* Problem details
Extract every entry word for word. Skip the pictures.

* Excerpted records
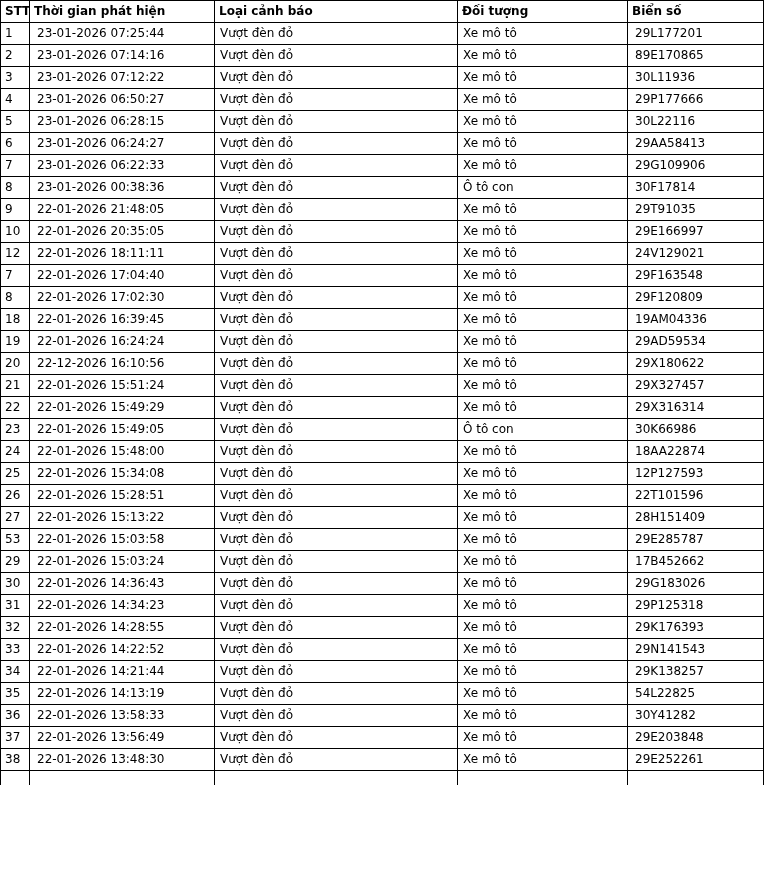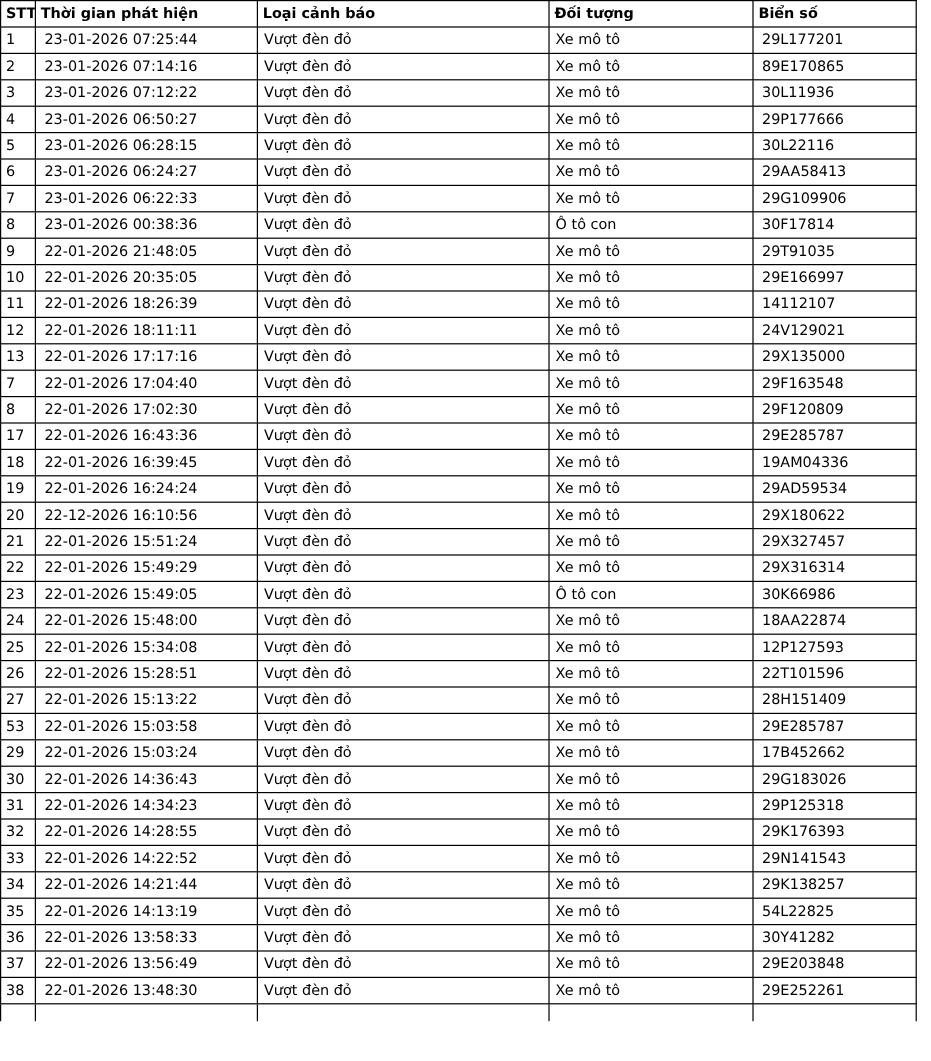--- a/index.html
+++ b/index.html
@@ -155,60 +155,39 @@
           <td class="plate">29T91035</td>
         </tr>
         <tr>
           <td class="stt">10</td>
           <td class="time">22-01-2026 20:35:05</td>
           <td class="type">Vượt đèn đỏ</td>
           <td class="obj">Xe mô tô</td>
           <td class="plate">29E166997</td>
         </tr>
         <tr>
-          <td class="stt">11</td>
-          <td class="time">22-01-2026 18:26:39</td>
-          <td class="type">Vượt đèn đỏ</td>
-          <td class="obj">Xe mô tô</td>
-          <td class="plate">14112107</td>
-        </tr>
-        <tr>
           <td class="stt">12</td>
           <td class="time">22-01-2026 18:11:11</td>
           <td class="type">Vượt đèn đỏ</td>
           <td class="obj">Xe mô tô</td>
           <td class="plate">24V129021</td>
         </tr>
         <tr>
-          <td class="stt">13</td>
-          <td class="time">22-01-2026 17:17:16</td>
-          <td class="type">Vượt đèn đỏ</td>
-          <td class="obj">Xe mô tô</td>
-          <td class="plate">29X135000</td>
-        </tr>
-        <tr>
           <td class="stt">7</td>
           <td class="time">22-01-2026 17:04:40</td>
           <td class="type">Vượt đèn đỏ</td>
           <td class="obj">Xe mô tô</td>
           <td class="plate">29F163548</td>
         </tr>
         <tr>
           <td class="stt">8</td>
           <td class="time">22-01-2026 17:02:30</td>
           <td class="type">Vượt đèn đỏ</td>
           <td class="obj">Xe mô tô</td>
           <td class="plate">29F120809</td>
-        </tr>
-        <tr>
-          <td class="stt">17</td>
-          <td class="time">22-01-2026 16:43:36</td>
-          <td class="type">Vượt đèn đỏ</td>
-          <td class="obj">Xe mô tô</td>
-          <td class="plate">29E285787</td>
         </tr>
         <tr>
           <td class="stt">18</td>
           <td class="time">22-01-2026 16:39:45</td>
           <td class="type">Vượt đèn đỏ</td>
           <td class="obj">Xe mô tô</td>
           <td class="plate">19AM04336</td>
         </tr>
         <tr>
           <td class="stt">19</td>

* Answer section
--- a/index.html
+++ b/index.html
@@ -155,60 +155,39 @@
           <td class="plate">29T91035</td>
         </tr>
         <tr>
           <td class="stt">10</td>
           <td class="time">22-01-2026 20:35:05</td>
           <td class="type">Vượt đèn đỏ</td>
           <td class="obj">Xe mô tô</td>
           <td class="plate">29E166997</td>
         </tr>
         <tr>
-          <td class="stt">11</td>
-          <td class="time">22-01-2026 18:26:39</td>
-          <td class="type">Vượt đèn đỏ</td>
-          <td class="obj">Xe mô tô</td>
-          <td class="plate">14112107</td>
-        </tr>
-        <tr>
           <td class="stt">12</td>
           <td class="time">22-01-2026 18:11:11</td>
           <td class="type">Vượt đèn đỏ</td>
           <td class="obj">Xe mô tô</td>
           <td class="plate">24V129021</td>
         </tr>
         <tr>
-          <td class="stt">13</td>
-          <td class="time">22-01-2026 17:17:16</td>
-          <td class="type">Vượt đèn đỏ</td>
-          <td class="obj">Xe mô tô</td>
-          <td class="plate">29X135000</td>
-        </tr>
-        <tr>
           <td class="stt">7</td>
           <td class="time">22-01-2026 17:04:40</td>
           <td class="type">Vượt đèn đỏ</td>
           <td class="obj">Xe mô tô</td>
           <td class="plate">29F163548</td>
         </tr>
         <tr>
           <td class="stt">8</td>
           <td class="time">22-01-2026 17:02:30</td>
           <td class="type">Vượt đèn đỏ</td>
           <td class="obj">Xe mô tô</td>
           <td class="plate">29F120809</td>
-        </tr>
-        <tr>
-          <td class="stt">17</td>
-          <td class="time">22-01-2026 16:43:36</td>
-          <td class="type">Vượt đèn đỏ</td>
-          <td class="obj">Xe mô tô</td>
-          <td class="plate">29E285787</td>
         </tr>
         <tr>
           <td class="stt">18</td>
           <td class="time">22-01-2026 16:39:45</td>
           <td class="type">Vượt đèn đỏ</td>
           <td class="obj">Xe mô tô</td>
           <td class="plate">19AM04336</td>
         </tr>
         <tr>
           <td class="stt">19</td>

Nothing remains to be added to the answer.